En bref
- Charles Marville a fixé le Paris ancien avant les vastes percées hausmanniennes, offrant un documentaire visuel unique.
- Ses tirages, rassemblés dans l’Album du Vieux‑Paris, servent encore en 2026 de référence pour l’étude de l’urbanisme et de l’architecture parisienne du 19ème siècle.
- Suivre ses images dans la ville permet de lire les transformations urbaines et de repenser le patrimoine local à travers une pratique de terrain.
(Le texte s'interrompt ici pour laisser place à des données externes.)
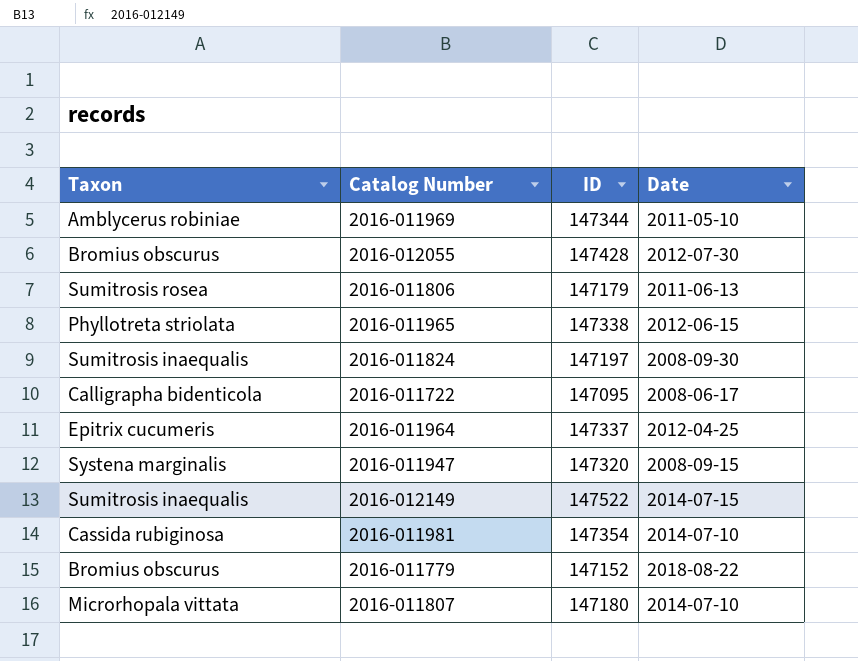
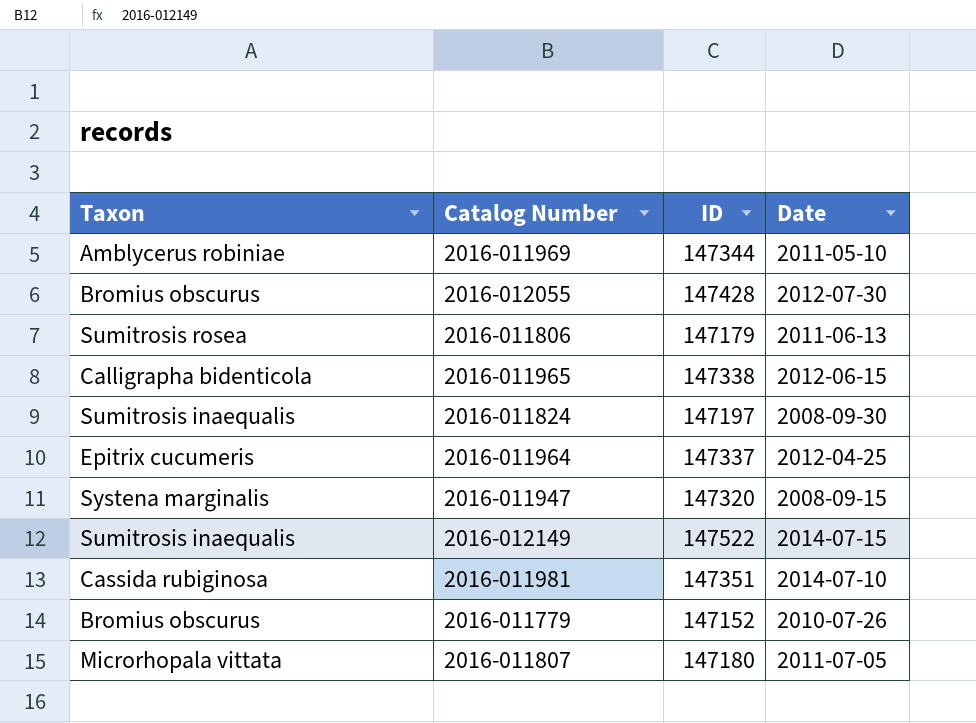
row 2016-011722: Calligrapha bidenticola | 147095 | 2008-06-17 -> none
2016-011965 | Taxon: Phyllotreta striolata -> Calligrapha bidenticola
2016-011981 | ID: 147354 -> 147351
2016-011779 | Date: 2018-08-22 -> 2010-07-26
2016-011807 | Date: 2014-07-10 -> 2011-07-05

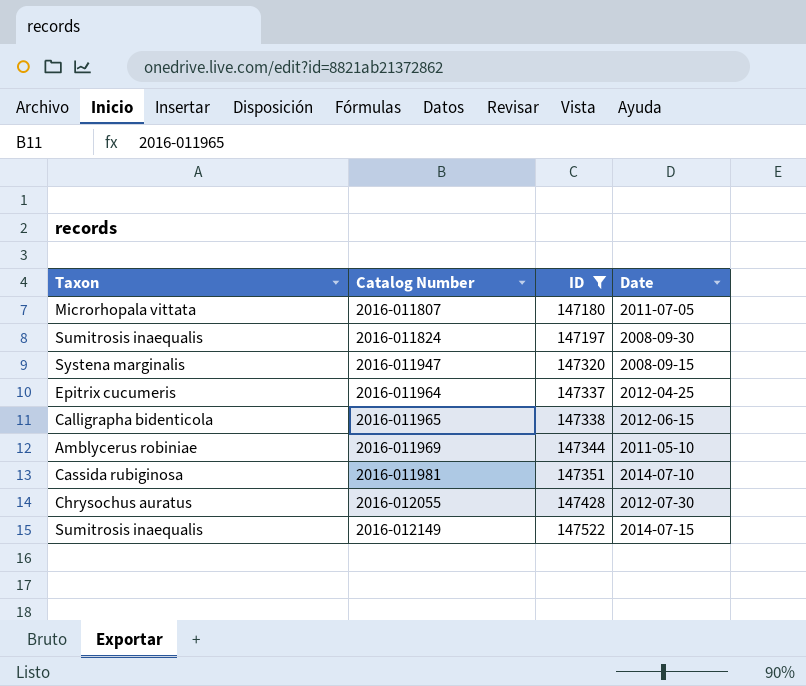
filter: none -> ID >= 147180
row order: none -> Catalog Number ascending
2016-012055 | Taxon: Bromius obscurus -> Chrysochus auratus

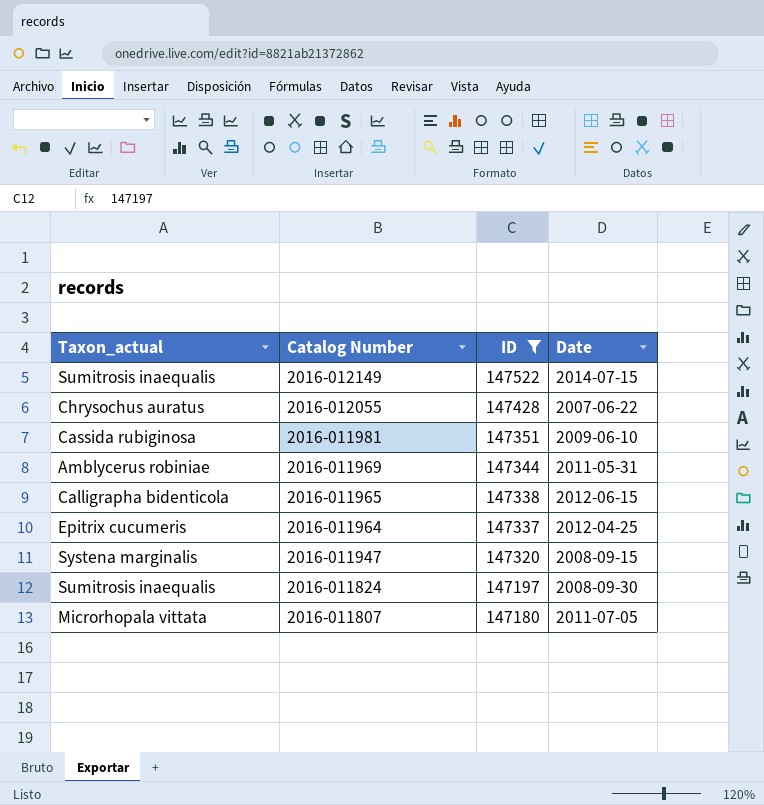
row order: Catalog Number ascending -> Catalog Number descending
column name: Taxon -> Taxon_actual
2016-012055 | Date: 2012-07-30 -> 2007-06-22
2016-011981 | Date: 2014-07-10 -> 2009-06-10
2016-011969 | Date: 2011-05-10 -> 2011-05-31

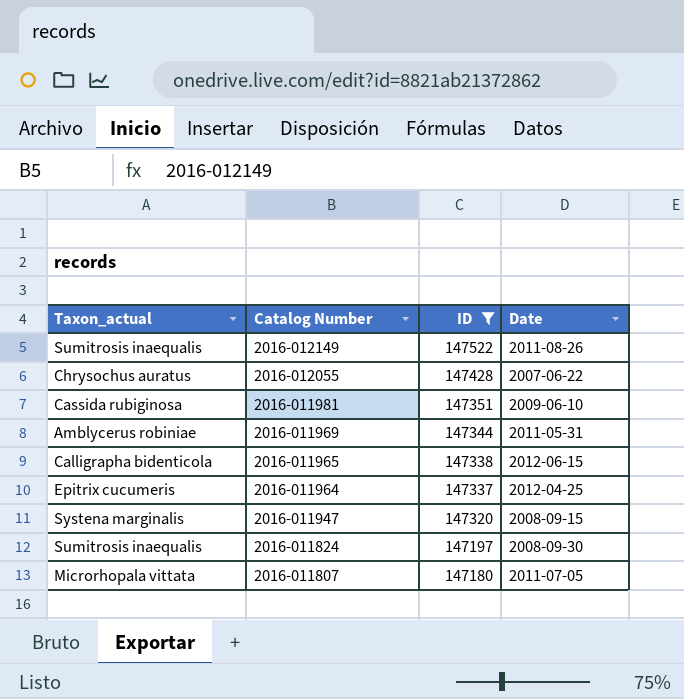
2016-012149 | Date: 2014-07-15 -> 2011-08-26

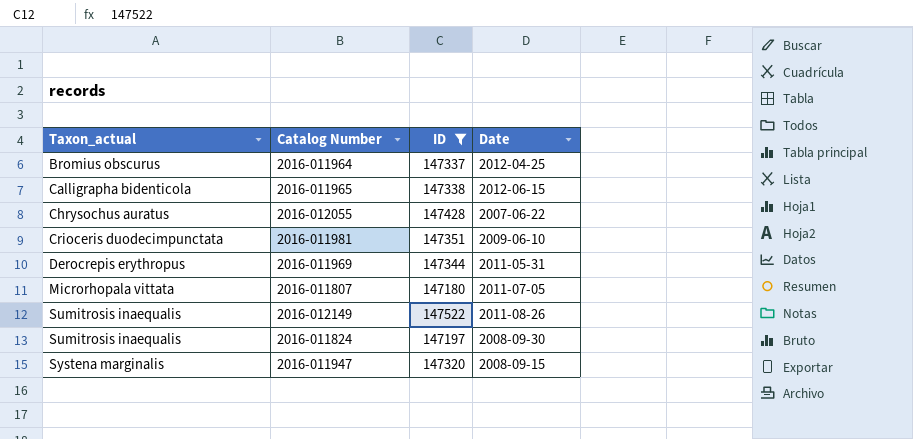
row order: Catalog Number descending -> Taxon_actual ascending
2016-011964 | Taxon_actual: Epitrix cucumeris -> Bromius obscurus
2016-011981 | Taxon_actual: Cassida rubiginosa -> Crioceris duodecimpunctata
2016-011969 | Taxon_actual: Amblycerus robiniae -> Derocrepis erythropus

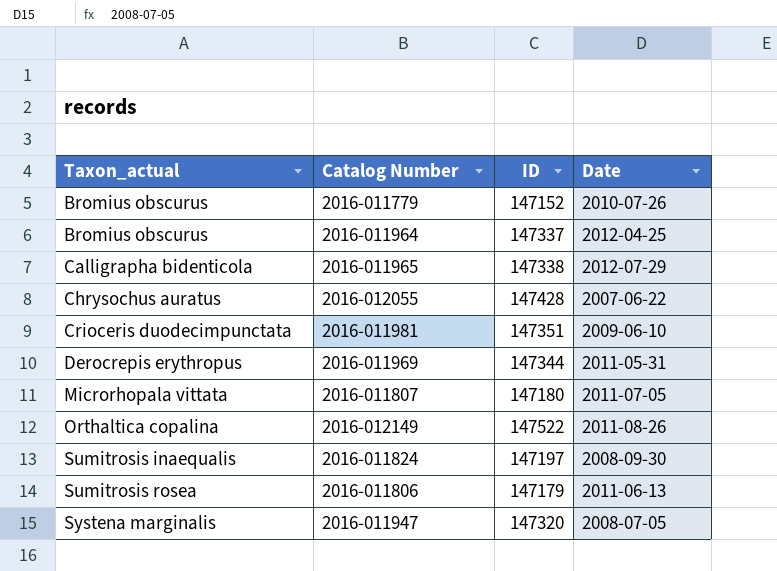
filter: ID >= 147180 -> none
2016-011965 | Date: 2012-06-15 -> 2012-07-29
2016-012149 | Taxon_actual: Sumitrosis inaequalis -> Orthaltica copalina
2016-011947 | Date: 2008-09-15 -> 2008-07-05

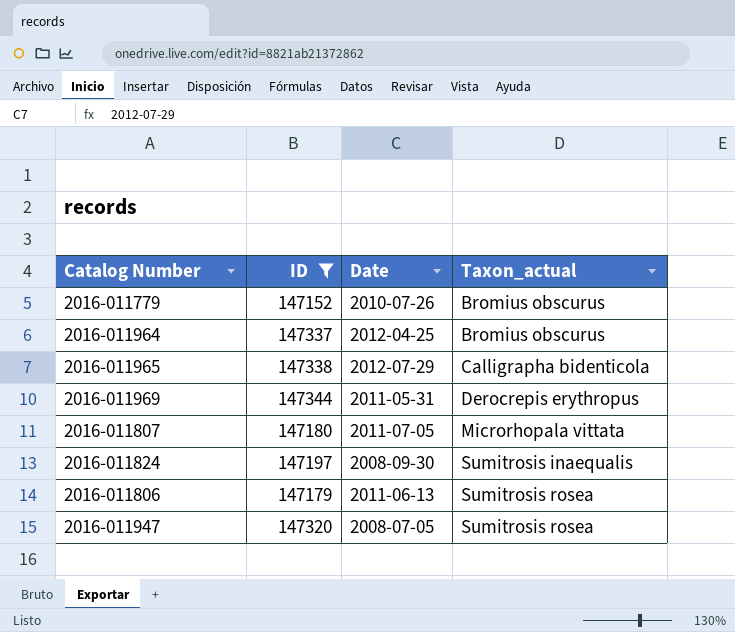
filter: none -> ID <= 147344
column Taxon_actual | position: 1 -> 4
2016-011947 | Taxon_actual: Systena marginalis -> Sumitrosis rosea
Charles Marville et le Paris ancien : le regard d’un photographe sur l’urbanisme du 19ème siècle
Charles François Bossu, qui deviendra connu sous le nom de Charles Marville, est né à Paris le 17 juillet 1813 et est mort le 1er juin 1879. Formé d’abord à la gravure et à la lithographie, il se tourne vers la photographie quand le procédé du calotype se répand.
Nommer Marville, c’est penser au Paris ancien figé avant les grandes opérations haussmanniennes : ses images ont été souvent commandées par la municipalité pour documenter les lieux qui allaient disparaître ou être transformés. Avant Haussmann, son objectif a saisi ruelles, façades et monuments que l’on ne retrouve plus tels quels aujourd’hui.
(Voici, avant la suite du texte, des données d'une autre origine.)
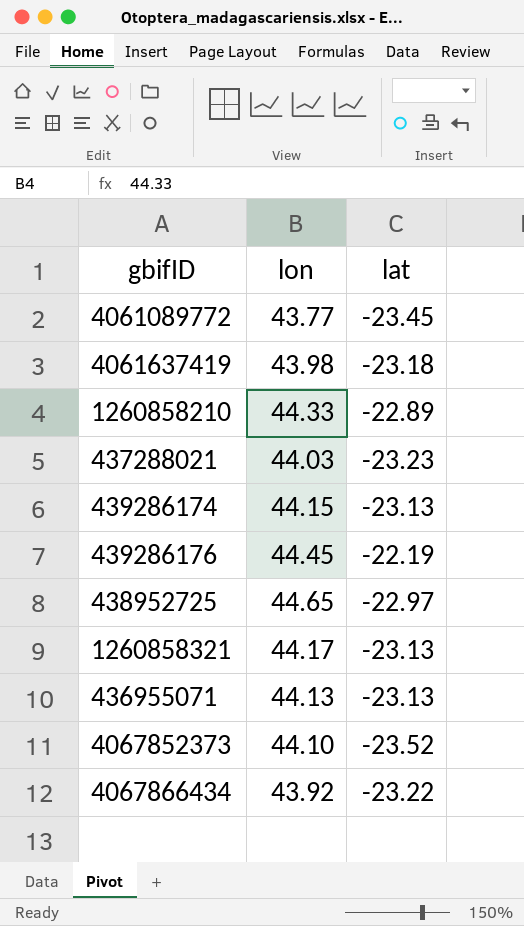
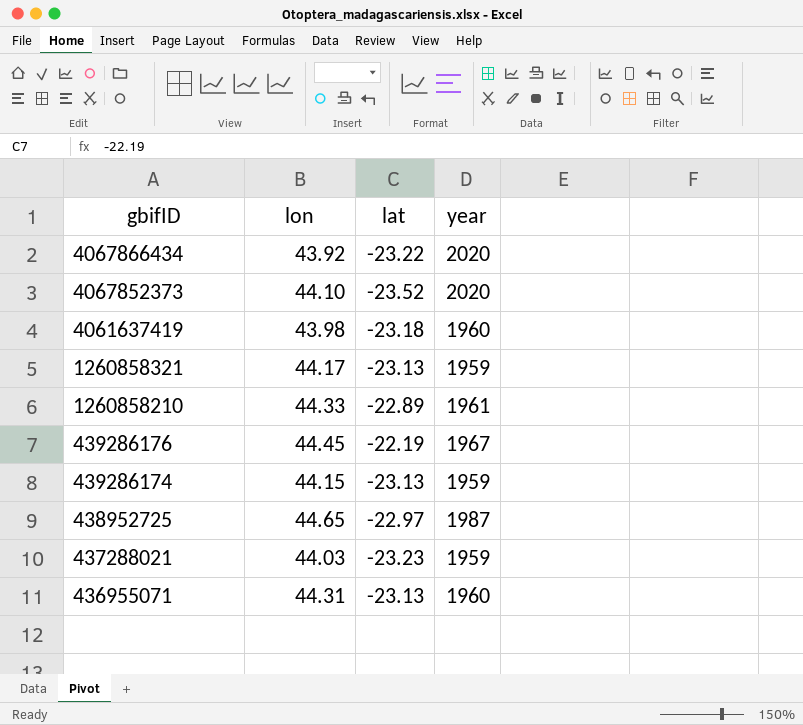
row order: none -> gbifID descending
column year | position: none -> 4
row 4061089772: 43.77 | -23.45 -> none
436955071 | lon: 44.13 -> 44.31

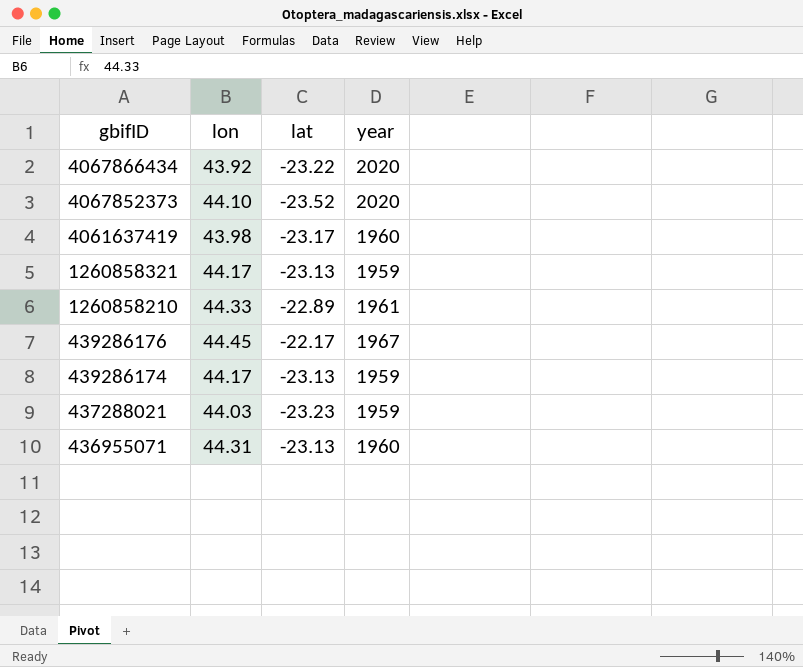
row 438952725: 44.65 | -22.97 | 1987 -> none
4061637419 | lat: -23.18 -> -23.17
439286176 | lat: -22.19 -> -22.17
439286174 | lon: 44.15 -> 44.17

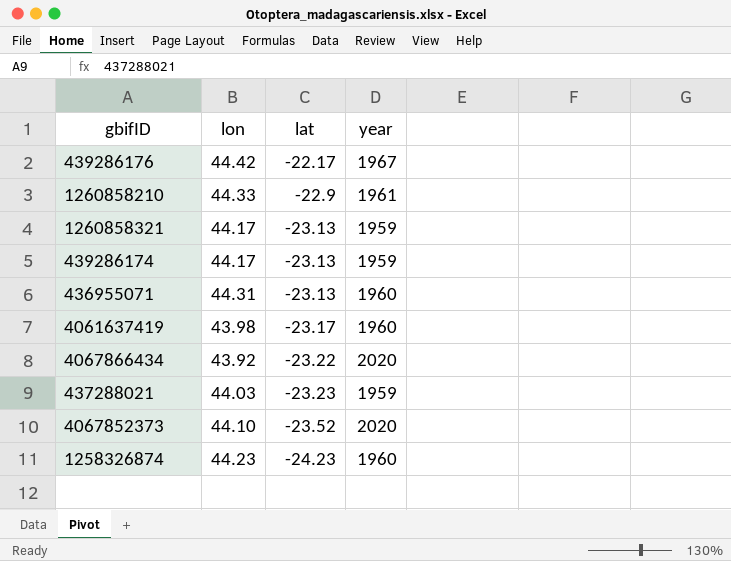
row order: gbifID descending -> lat descending
439286176 | lon: 44.45 -> 44.42
1260858210 | lat: -22.89 -> -22.9
row 1258326874: none -> 44.23 | -24.23 | 1960

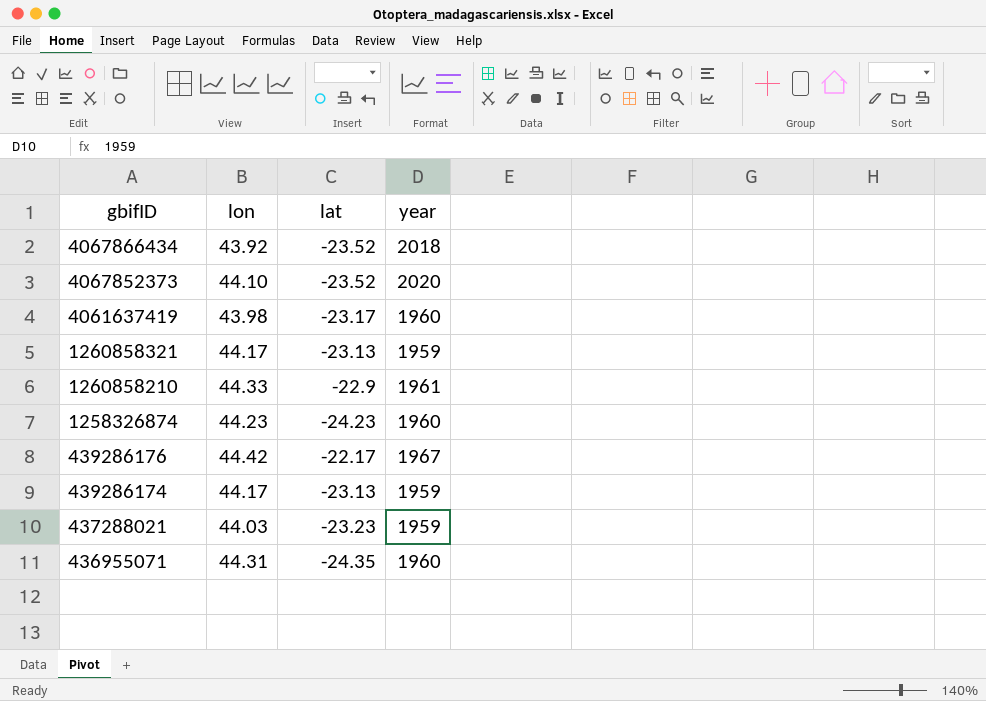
row order: lat descending -> gbifID descending
4067866434 | lat: -23.22 -> -23.52
4067866434 | year: 2020 -> 2018
436955071 | lat: -23.13 -> -24.35

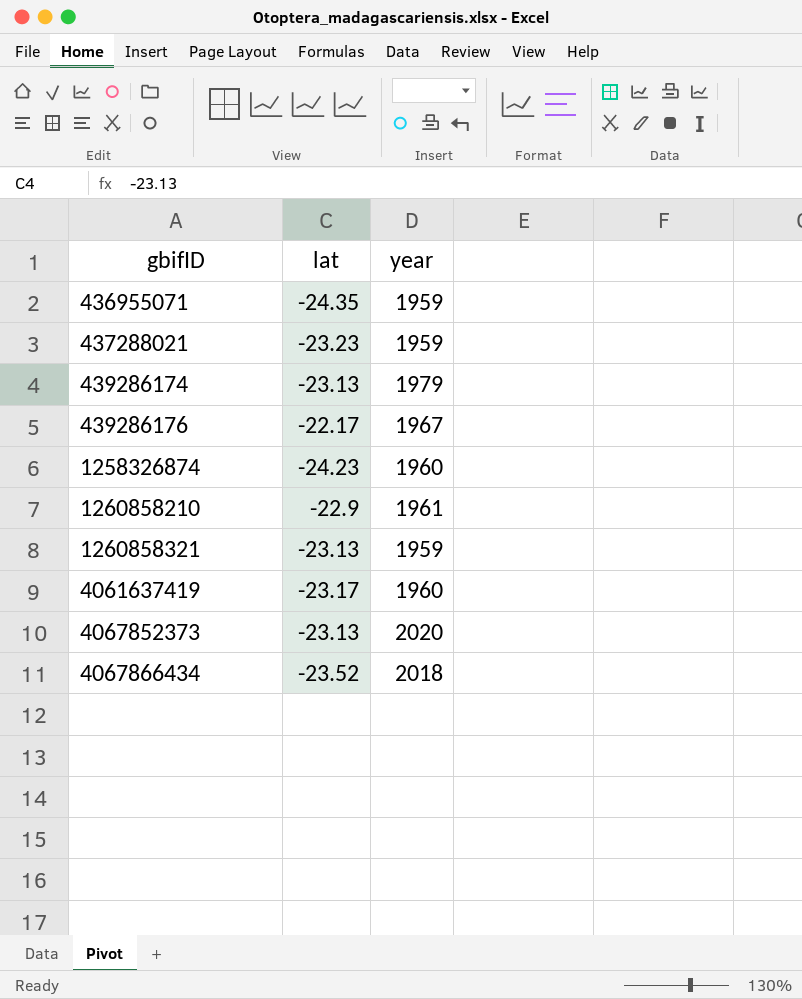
row order: gbifID descending -> gbifID ascending
column lon | position: 2 -> none
436955071 | year: 1960 -> 1959
439286174 | year: 1959 -> 1979
4067852373 | lat: -23.52 -> -23.13

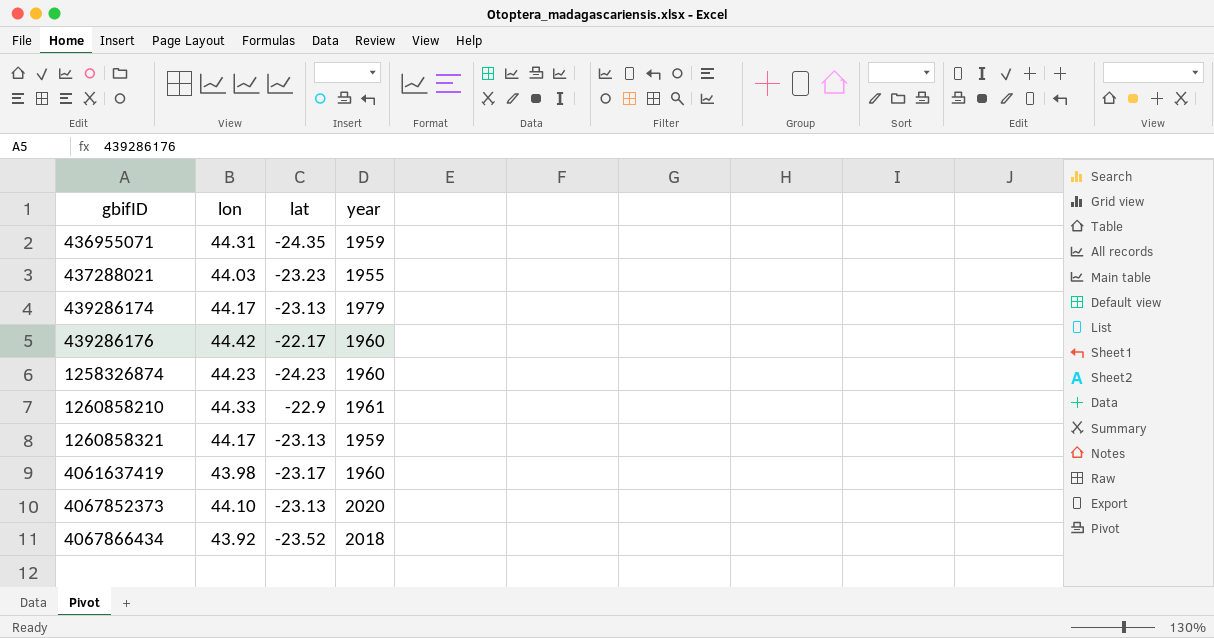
column lon | position: none -> 2
437288021 | year: 1959 -> 1955
439286176 | year: 1967 -> 1960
Photographie historique : documenter l’insalubrité et l’architecture parisienne
Marville n’était pas seulement antiquaire d’images : ses vues témoignent aussi des conditions de vie et de l’habitat populaire. Les clichés montrent des maisons basses, des passages encombrés et des infrastructures jugées vétustes par les autorités du Second Empire.
Rassemblées dans un ensemble éditorial dès les années 1860, ces images constituent une photographie historique primordiale pour qui étudie l’architecture parisienne et les débats autour des réaménagements. Elles servent encore aujourd’hui aux historiens et aux urbanistes comme archive de référence.
Lire les transformations urbaines à travers les tirages de Marville
Les photographies de Marville permettent de suivre, image après image, les logiques qui ont conduit aux percées haussmanniennes. On y voit les rues étroites, l’alignement souvent irrégulier des façades, et les traces d’un bâti médiéval encore présent au 19ème siècle.
Ces traces expliquent pourquoi les architectes et urbanistes de l’époque ont prôné les grandes avenues et l’assainissement : on lit dans les tirages autant un constat sanitaire qu’un projet esthétique et fonctionnel.
- Sujets récurrents : rues étroites, escaliers publics, façades effritées, ponts et quais en transformation.
- Usage historique : documenter avant destruction, servir de plan de référence aux travaux municipaux.
- Intérêt contemporain : archives pour la restauration patrimoniale et l’analyse des politiques urbaines.
Cette lecture photographique montre que la ville est une couche de récits superposés et qu’un tirage peut relier une décision d’aménagement à une réalité sociale et matérielle.
Marville, archives et promenades : un guide pour regarder la ville aujourd’hui
Imaginons Lucie, guide parisienne, qui conçoit un parcours mêlant tirages de Marville et repérages sur le terrain. Elle commence par confronter une photo à la rue actuelle, expliquant ce qui a été percé, sauvegardé ou métamorphosé.
Pour approfondir la découverte, Lucie recommande des ressources modernes qui relient histoire et lieux : un dossier sur les projets d’urbanisme à connaître aide à replacer ces images dans la continuité des politiques urbaines, et un guide des lieux historiques à photographier propose des étapes pour reproduire l’exercice documentaire en pratique.
Cette méthode transforme une simple promenade en une enquête visuelle qui interroge nos rapports au patrimoine et aux choix d’aménagements passés et présents.
Que retenir pour le visiteur et l’amateur de photographie historique ?
Les tirages de Marville offrent une double leçon : ils sont à la fois documents d’archives et outils pédagogiques. En examinant une photo, on peut analyser l’effet d’un projet urbain sur le tissu social et sur la forme de la ville.
Pour ceux qui veulent s’initier, voici quelques conseils concrets inspirés du parcours de Lucie :
- Comparer sur place : confronter une image d’époque avec la rue actuelle pour repérer les continuités et ruptures.
- Consulter les archives : chercher l’édition de l’Album du Vieux‑Paris et des fonds municipaux pour contextualiser chaque tirage.
- Regarder l’urbanisme : observer alignements, percées et matériaux pour lire les intentions de transformation.
- Prendre des notes visuelles : photographier depuis le même point de vue pour documenter la métamorphose contemporaine.
Adopter cette démarche permet d’aborder les transformations urbaines non comme une fatalité, mais comme une suite de décisions et d’usages visibles dans l’espace.